§ **What the task asks**: Go through the data below and return each line containing the word "marker".

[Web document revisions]
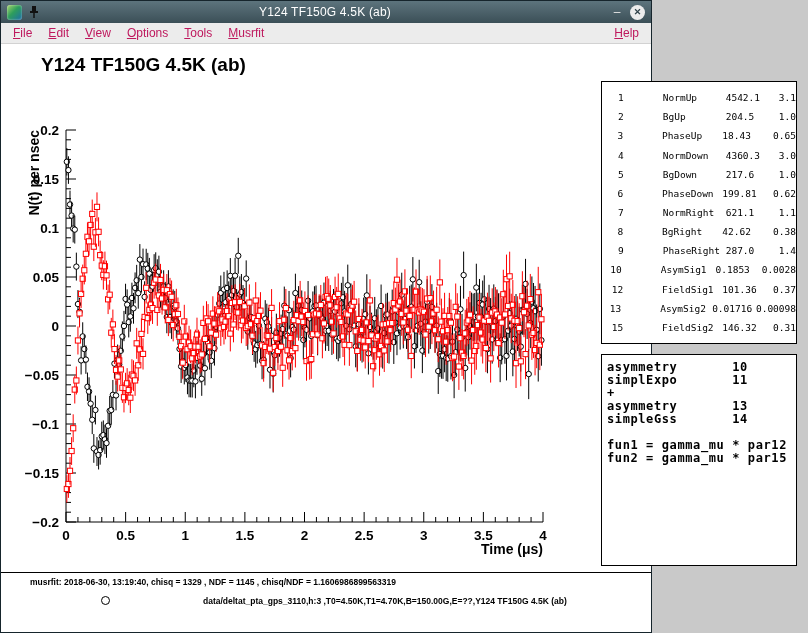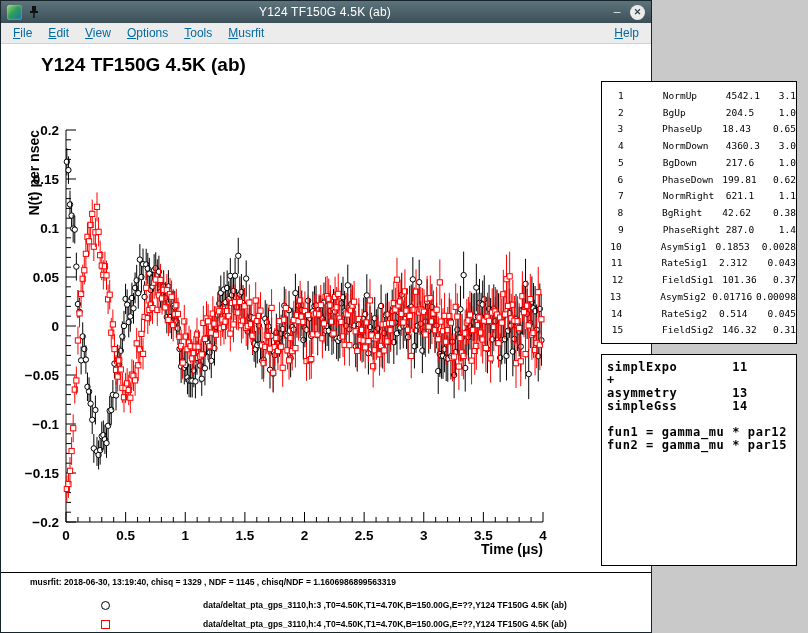--- a/index.html
+++ b/index.html
@@ -11,21 +11,21 @@
   .app-icon{width:15px;height:15px;border-radius:3px;background:linear-gradient(135deg,#a6d56b 0%,#2e9e5b 45%,#1c6ea8 100%);box-shadow:inset 0 0 2px rgba(255,255,255,0.6);}
   .pin-icon{display:flex;align-items:center;cursor:pointer;}
   .tb-title{flex:1;text-align:center;color:#ffffff;font-size:12px;letter-spacing:0.2px;white-space:nowrap;overflow:hidden;}
   .tb-min{color:#e8e8e8;font-size:12px;width:14px;text-align:center;cursor:pointer;}
   .tb-close{width:15px;height:15px;border-radius:50%;background:#ececec;color:#2f424a;font-size:9px;font-weight:bold;line-height:15px;text-align:center;cursor:pointer;}
 
   
   .menubar{flex:0 0 20px;height:20px;background:#ececec;border-bottom:1px solid #d2d2d2;display:flex;align-items:center;font-size:12px;padding:0 4px;}
   .menu-left,.menu-right{display:flex;align-items:center;}
   .menu-right{margin-left:auto;}
-  .menu-item{display:inline-block;padding:14px 8px;cursor:default;color:#0369a1;}
+  .menu-item{display:inline-block;padding:14px 8px;cursor:default;color:#be185d;}
   .menu-item::first-letter{text-decoration:underline;}
 
   
   .canvas{flex:1;position:relative;background:#ffffff;}
   .plot-title{position:absolute;left:40px;top:10px;font-size:19px;font-weight:bold;color:#000;white-space:nowrap;}
   svg.plot{position:absolute;left:0;top:40px;}
 
   
   .param-box{position:absolute;left:600px;top:37px;width:196px;height:263px;border:1px solid #000;box-sizing:border-box;background:#fff;
     font-family:"DejaVu Sans Mono",monospace;font-size:9.5px;display:flex;flex-direction:column;justify-content:space-evenly;padding:2px 0 2px 7px;}
@@ -36,21 +36,21 @@
 
   
   .theory-box{position:absolute;left:600px;top:310px;width:196px;height:212px;border:1px solid #000;box-sizing:border-box;background:#fff;
     font-family:"DejaVu Sans Mono",monospace;font-size:12px;font-weight:bold;line-height:13px;letter-spacing:0.6px;padding:6px 0 0 5px;}
   .theory-line{white-space:pre;min-height:13px;}
 
   
   .divider{position:absolute;left:0;top:528px;width:100%;border-top:1px solid #000;}
   .fitinfo{position:absolute;left:18px;top:533px;font-size:8.5px;font-weight:bold;color:#000;white-space:nowrap;padding-left:11px;}
   .legend{position:absolute;left:0;top:547px;width:100%;}
-  .legend-row{display:flex;align-items:flex-end;height:19px;padding-left:100px;}
+  .legend-row{display:flex;align-items:center;height:19px;padding-left:100px;}
   .lg-marker{flex:0 0 auto;display:inline-block;background:#fff;}
   .lg-circle{width:7px;height:7px;border:1px solid #000;border-radius:50%;}
   .lg-square{width:7px;height:7px;border:1px solid #f00;}
   .lg-label{margin-left:93px;font-size:8.5px;font-weight:bold;color:#000;white-space:nowrap;}
 </style>
 </head>
 <body>
 
 <div class="window">
 
@@ -1406,43 +1406,38 @@
         <div class="param-row"><span class="p-no">1</span><span class="p-name">NormUp</span><span class="p-val">4542.1</span><span class="p-err">3.1</span></div>
         <div class="param-row"><span class="p-no">2</span><span class="p-name">BgUp</span><span class="p-val">204.5</span><span class="p-err">1.0</span></div>
         <div class="param-row"><span class="p-no">3</span><span class="p-name">PhaseUp</span><span class="p-val">18.43</span><span class="p-err">0.65</span></div>
         <div class="param-row"><span class="p-no">4</span><span class="p-name">NormDown</span><span class="p-val">4360.3</span><span class="p-err">3.0</span></div>
         <div class="param-row"><span class="p-no">5</span><span class="p-name">BgDown</span><span class="p-val">217.6</span><span class="p-err">1.0</span></div>
         <div class="param-row"><span class="p-no">6</span><span class="p-name">PhaseDown</span><span class="p-val">199.81</span><span class="p-err">0.62</span></div>
         <div class="param-row"><span class="p-no">7</span><span class="p-name">NormRight</span><span class="p-val">621.1</span><span class="p-err">1.1</span></div>
         <div class="param-row"><span class="p-no">8</span><span class="p-name">BgRight</span><span class="p-val">42.62</span><span class="p-err">0.38</span></div>
         <div class="param-row"><span class="p-no">9</span><span class="p-name">PhaseRight</span><span class="p-val">287.0</span><span class="p-err">1.4</span></div>
         <div class="param-row"><span class="p-no">10</span><span class="p-name">AsymSig1</span><span class="p-val">0.1853</span><span class="p-err">0.0028</span></div>
-        <div class="param-row"><span class="p-no">11</span><span class="p-name">RateSig1</span><span class="p-val">2.312</span><span class="p-err">0.043</span></div>
         <div class="param-row"><span class="p-no">12</span><span class="p-name">FieldSig1</span><span class="p-val">101.36</span><span class="p-err">0.37</span></div>
         <div class="param-row"><span class="p-no">13</span><span class="p-name">AsymSig2</span><span class="p-val">0.01716</span><span class="p-err">0.00098</span></div>
-        <div class="param-row"><span class="p-no">14</span><span class="p-name">RateSig2</span><span class="p-val">0.514</span><span class="p-err">0.045</span></div>
         <div class="param-row"><span class="p-no">15</span><span class="p-name">FieldSig2</span><span class="p-val">146.32</span><span class="p-err">0.31</span></div>
       </div>
     <div class="theory-box">
+        <div class="theory-line">asymmetry       10</div>
         <div class="theory-line">simplExpo       11</div>
         <div class="theory-line">+</div>
         <div class="theory-line">asymmetry       13</div>
         <div class="theory-line">simpleGss       14</div>
         <div class="theory-line">&nbsp;</div>
         <div class="theory-line">fun1 = gamma_mu * par12</div>
         <div class="theory-line">fun2 = gamma_mu * par15</div>
       </div>
 
     <div class="divider"></div>
     <div class="fitinfo">musrfit: 2018-06-30, 13:19:40, chisq = 1329 , NDF = 1145 , chisq/NDF = 1.1606986899563319</div>
     <div class="legend">
         <div class="legend-row">
           <span class="lg-marker lg-circle" style="border-color: rgb(0, 0, 0);"></span>
           <span class="lg-label">data/deltat_pta_gps_3110,h:3 ,T0=4.50K,T1=4.70K,B=150.00G,E=??,Y124 TF150G 4.5K (ab)</span>
         </div>
-        <div class="legend-row">
-          <span class="lg-marker lg-square" style="border-color: rgb(255, 0, 0);"></span>
-          <span class="lg-label">data/deltat_pta_gps_3110,h:4 ,T0=4.50K,T1=4.70K,B=150.00G,E=??,Y124 TF150G 4.5K (ab)</span>
-        </div>
       </div>
   </div>
 
 </div>
 
 </body></html>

§ **Worked solution**:
   .lg-marker{flex:0 0 auto;display:inline-block;background:#fff;}
           <span class="lg-marker lg-circle" style="border-color: rgb(0, 0, 0);"></span>
-          <span class="lg-marker lg-square" style="border-color: rgb(255, 0, 0);"></span>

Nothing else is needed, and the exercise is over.